You should never try to automate something before that something is already working. You can't optimize something that doesn't exist. It's the equivalent of scaling a company before you even have a product, let alone product-market fit.
I completely agree with you, I'm just surprised how often I see people try to do this. As someone with lots of experience in advanced robotics, people ask for my advice on automating things quite a bit. I always tell them they're approaching the problem wrong, and they never listen until it's too late and usually (because it's often a startup) the company just outright fails.
You are not the first company in the world to try to automate <insert blank>, it just turns out it's roughly 2 orders of magnitude harder than you think it is. No, I will not build a production ready system that involves an unsolved robotics problem with a ~$100k budget.
“The first rule of any technology used in a business is that automation applied to an efficient operation will magnify the efficiency. The second is that automation applied to an inefficient operation will magnify the inefficiency.” - Bill Gates.
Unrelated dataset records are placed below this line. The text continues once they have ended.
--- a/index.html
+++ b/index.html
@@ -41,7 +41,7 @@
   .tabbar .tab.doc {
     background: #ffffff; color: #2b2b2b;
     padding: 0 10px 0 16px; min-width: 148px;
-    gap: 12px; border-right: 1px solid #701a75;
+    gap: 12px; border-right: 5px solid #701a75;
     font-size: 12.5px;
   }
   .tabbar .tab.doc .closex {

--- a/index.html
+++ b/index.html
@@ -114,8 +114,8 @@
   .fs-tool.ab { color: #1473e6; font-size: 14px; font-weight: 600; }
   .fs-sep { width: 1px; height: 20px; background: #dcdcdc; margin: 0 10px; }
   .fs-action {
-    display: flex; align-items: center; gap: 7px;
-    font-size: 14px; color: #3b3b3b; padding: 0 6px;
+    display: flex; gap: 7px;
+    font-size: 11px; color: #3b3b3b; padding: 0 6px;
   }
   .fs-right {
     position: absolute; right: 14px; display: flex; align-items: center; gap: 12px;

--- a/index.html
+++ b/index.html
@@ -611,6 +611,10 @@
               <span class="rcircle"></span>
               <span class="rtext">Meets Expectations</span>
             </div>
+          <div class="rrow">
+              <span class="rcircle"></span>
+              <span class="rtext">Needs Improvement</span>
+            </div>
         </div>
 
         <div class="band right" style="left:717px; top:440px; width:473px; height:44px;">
He didn't have a third rule that says "If there's no process, automating a new will expose your hubris" but it's implicit.
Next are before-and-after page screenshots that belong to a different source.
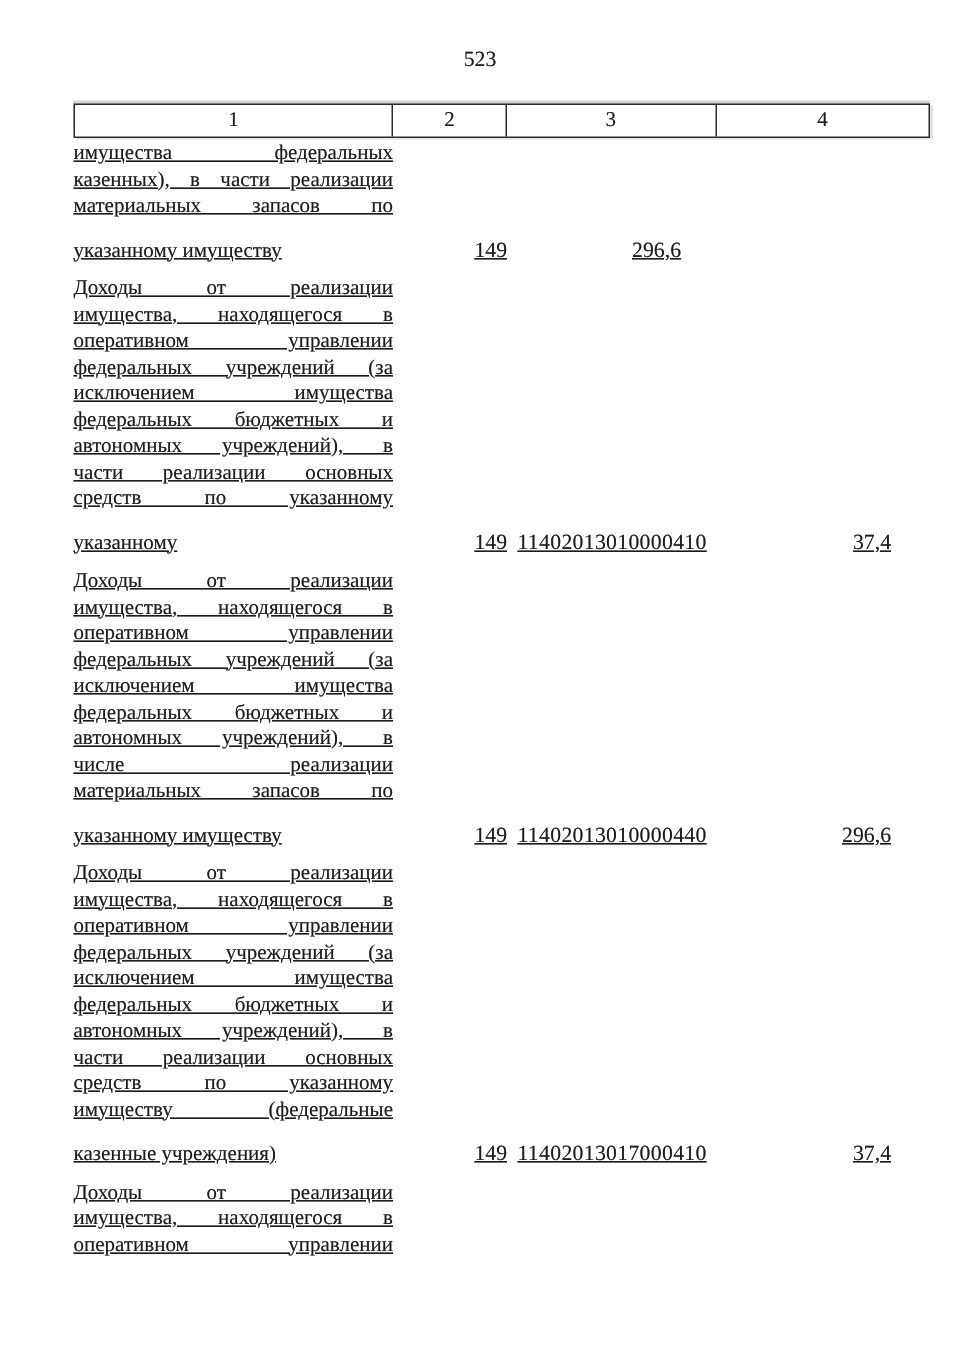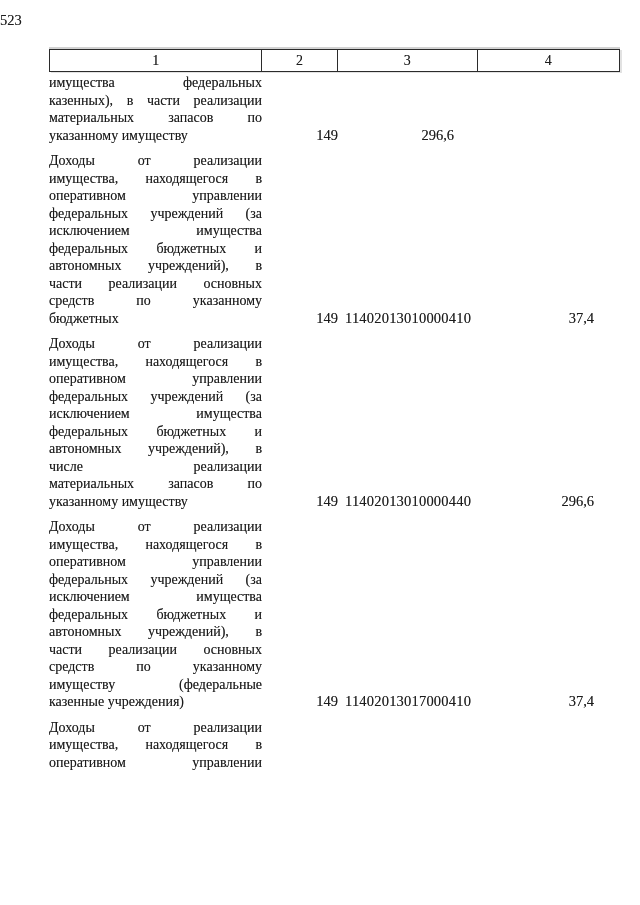--- a/index.html
+++ b/index.html
@@ -19,8 +19,8 @@
     text-shadow: 0 0 0.3px rgba(0,0,0,0.45);
   }
   .page-number {
-    padding-top: 13px;
-    text-align: left;
+    padding-top: 33px;
+    text-align: center;
     font-size: 14.5px;
     line-height: 15px;
   }

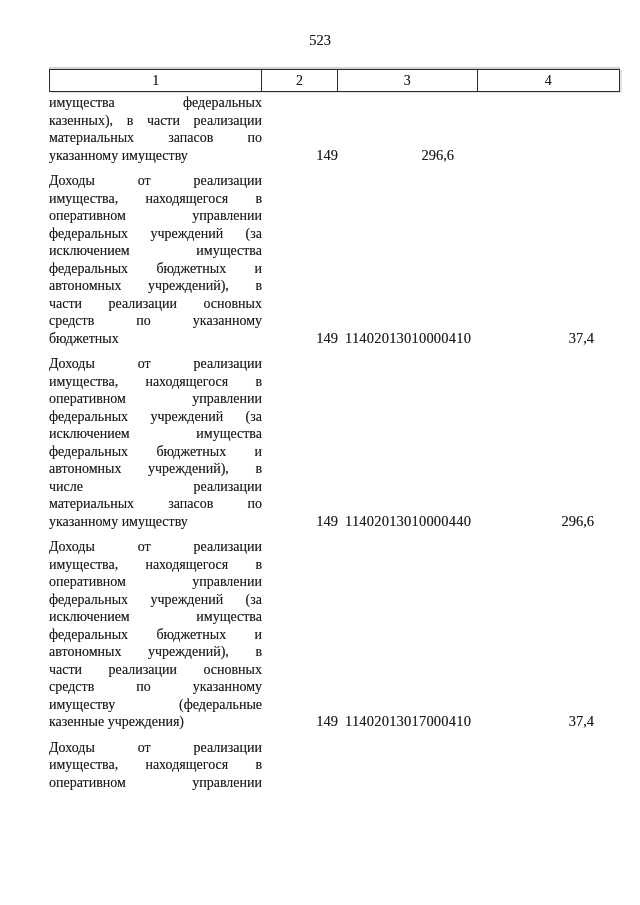--- a/index.html
+++ b/index.html
@@ -53,7 +53,7 @@
   .hc3 { flex: 0 1 140px; }
   .hc4 { flex: 0 1 142px; }
 
-  .tbody { width: 571px; }
+  .tbody { width: 571px; text-decoration: underline; }
   .row {
     display: flex;
     align-items: flex-end;

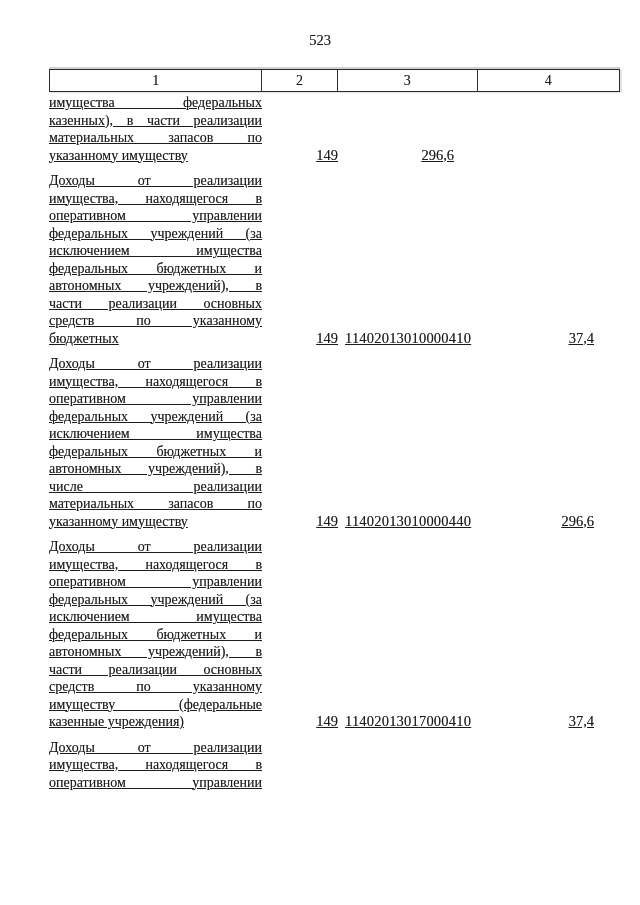--- a/index.html
+++ b/index.html
@@ -70,7 +70,7 @@
     text-align: justify;
     text-align-last: justify;
   }
-  .jline.jlast { text-align-last: left; }
+  .jline.jlast { text-align-last: left; margin-top: 12px; }
   .num {
     font-size: 14.5px;
     line-height: 17.5px;

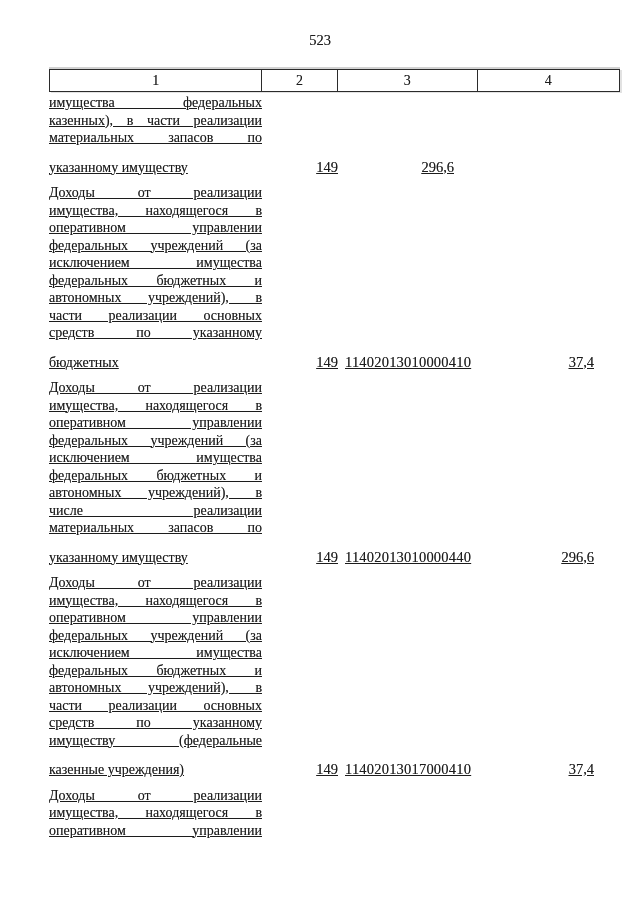--- a/index.html
+++ b/index.html
@@ -115,7 +115,7 @@
             <div class="jline">автономных учреждений), в</div>
             <div class="jline">части реализации основных</div>
             <div class="jline">средств по указанному</div>
-            <div class="jline jlast">бюджетных</div>
+            <div class="jline jlast">указанному</div>
           </div>
           <div class="cell c2 num">149</div>
           <div class="cell c3 num">11402013010000410</div>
Elon just claimed that designing a rocket manufacturing process is 10X as difficult as designing a rocket, and that designing a car's manufacturing line is 100X as difficult as designing the car. I'm fairly certain he didn't believe that 10 years ago. :)
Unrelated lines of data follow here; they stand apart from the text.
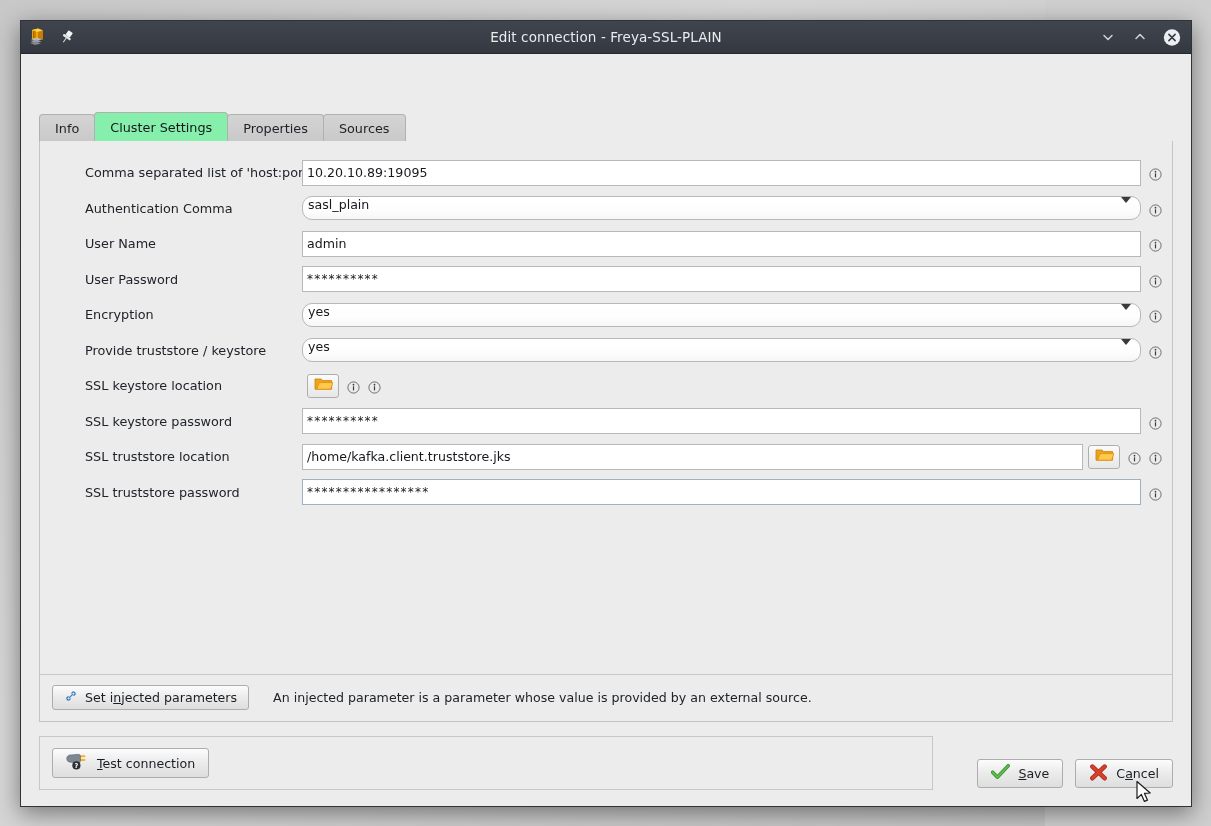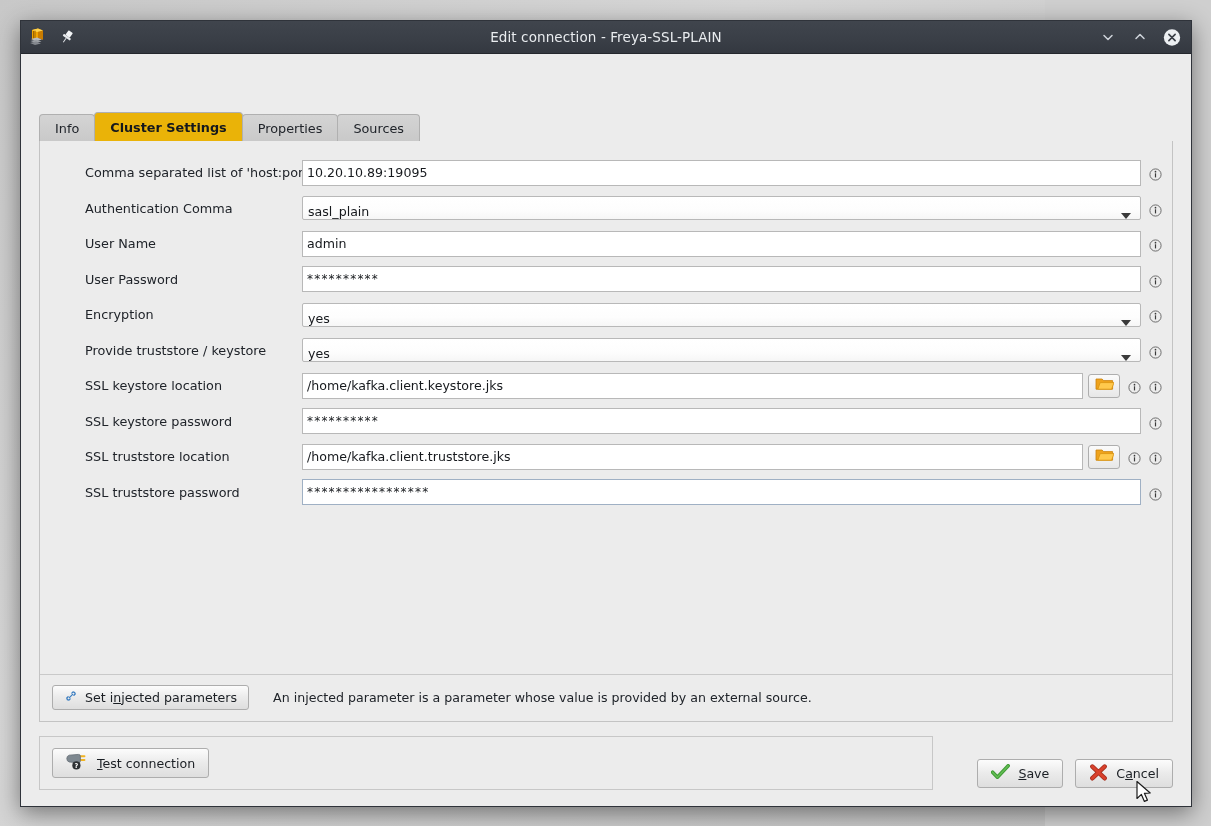--- a/index.html
+++ b/index.html
@@ -72,8 +72,8 @@
     position: relative;
   }
   .tab.active {
-    background: #eab308;
-    font-weight: bold;
+    background: #86efac;
+    font-weight: normal;
     height: 29px;
     border-color: #b0b0b0;
     z-index: 2;

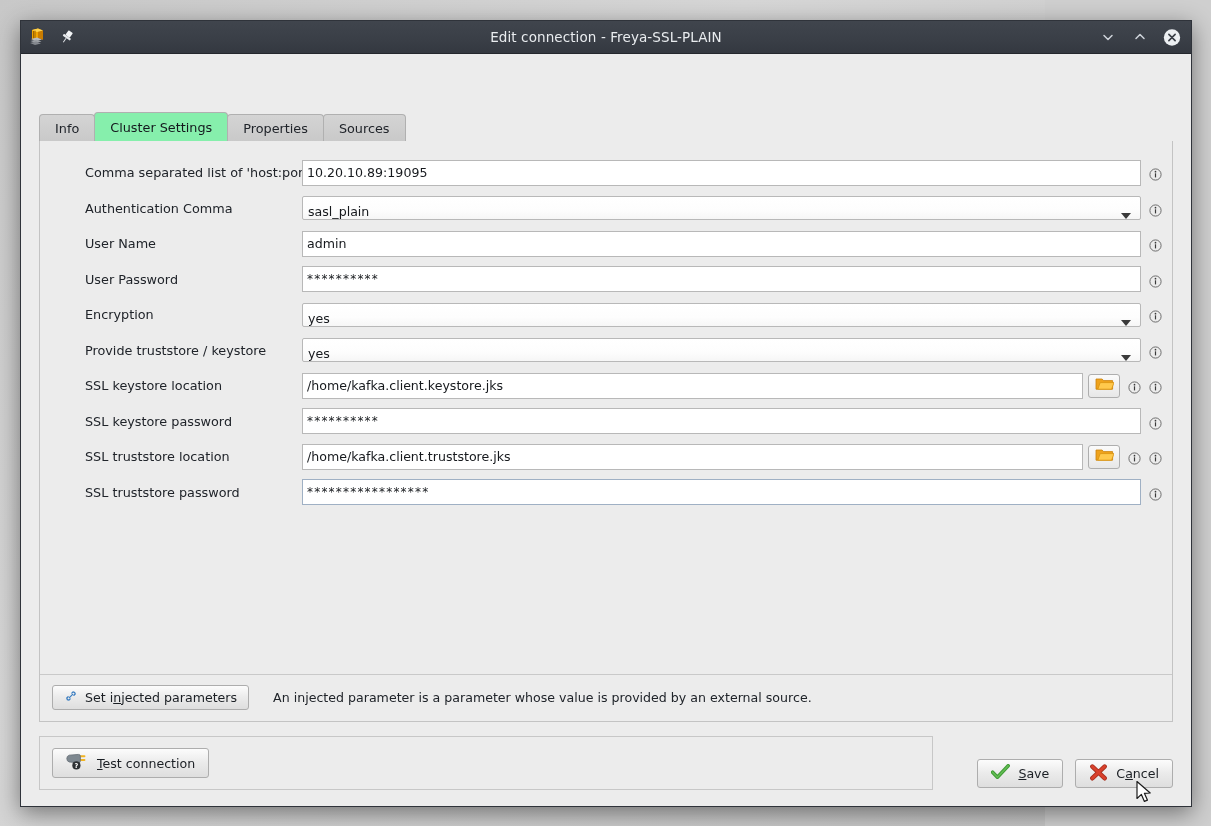--- a/index.html
+++ b/index.html
@@ -132,11 +132,11 @@
     height: 24px;
     border: 1px solid #b8b8b8;
     background: linear-gradient(180deg,#ffffff 0%,#fdfdfd 60%,#f6f6f6 100%);
-    display: flex; align-items: flex-end;
+    display: flex; align-items: flex-start;
     font-size: 12.6px; color: #16191d;
     padding: 0 4px 0 5px;
     flex: 1 1 auto;
-    border-radius: 2px;
+    border-radius: 10px;
     min-width: 0;
   }
   .combo .cv { flex: 1 1 auto; }

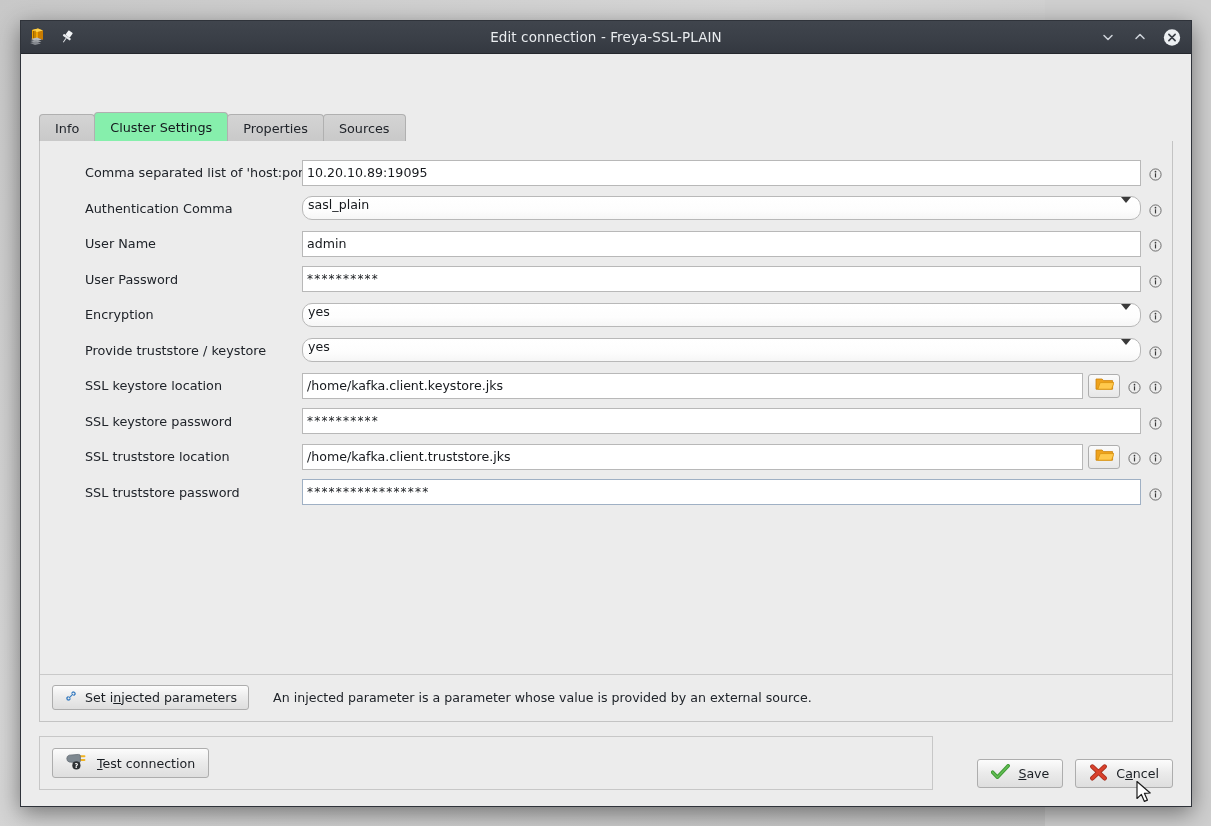--- a/index.html
+++ b/index.html
@@ -377,7 +377,6 @@
         <div class="row">
           <div class="row-label">SSL keystore location</div>
           <div class="field-wrap">
-            <input class="txt" type="text" readonly="" value="/home/kafka.client.keystore.jks" style="">
             <span class="browse-btn">
               <span>
                 <svg width="19" height="15" viewBox="0 0 19 15">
That's FUD BS. You don't produce nearly a quarter of a million cars if your production line "barely works". The truth is that they're now routinely exceeding a thousand Model 3 cars per day.
they have a history of manufacturing problems, do they not? they may not be having them at this very moment, but it is well documented and discussed that they have had issues. i think when you're building cars in a makeshift, outdoor assembly line just a year ago, you can't say that you have everything together. maybe they've hit their numbers, but their manufacturing process hasn't been elegant. is this incorrect? and this is a personal opinion, i think founded in some objective reality, but i don't believe teslas to be well-manufactured or designed from a non-owner's perspective. i have sat in them and ridden in one, and it just is not an impressive design and fit and finish to me compared to more entrenched car companies. this is both a design and manufacturing issue, from my understanding.
the point of my comment, which i thought was clear, was a counter to the continual tesla hype in that "can't wait until tesla addresses <this> problem" as if they've conquered all problems that have come before. toyota has it together and has a significant amount of r&d that goes into their advanced assembly lines. it's a bit laughable to think of tesla suddenly taking them on in automation given their historical troubles. or am i wrong?
also, those numbers are fine, but tesla isn't even the largest electric car manufacturer in the world, by sales numbers. and they don't approach traditional car makers. for example, kia sells around 600,000 cars in a single year, and that is including say three times as many models as tesla has available. tesla isn't some manufacturing darling story as far as i can tell. they have no ability to yearly iterate like other car companies. or do they? how do they update their models?
i think the point remains: it is flippant to suggest they can just suddenly innovate on an automated line.
i think they must be referring to tesla factory fires happening in fall of 2018, which is easily searchable (how i found it). apparently there were reports of frequent fires before a big one.
> "After pulling a few strings to get into the Takaoka plant, you will see the Gordian knot become untied."
Um... the Gordian knot was not untied, but rather cut by a sword. It's supposed to be a bold, out-of-the-box solution to a seemingly impossible problem. I don't know if the author of the article chose the wrong word on purpose.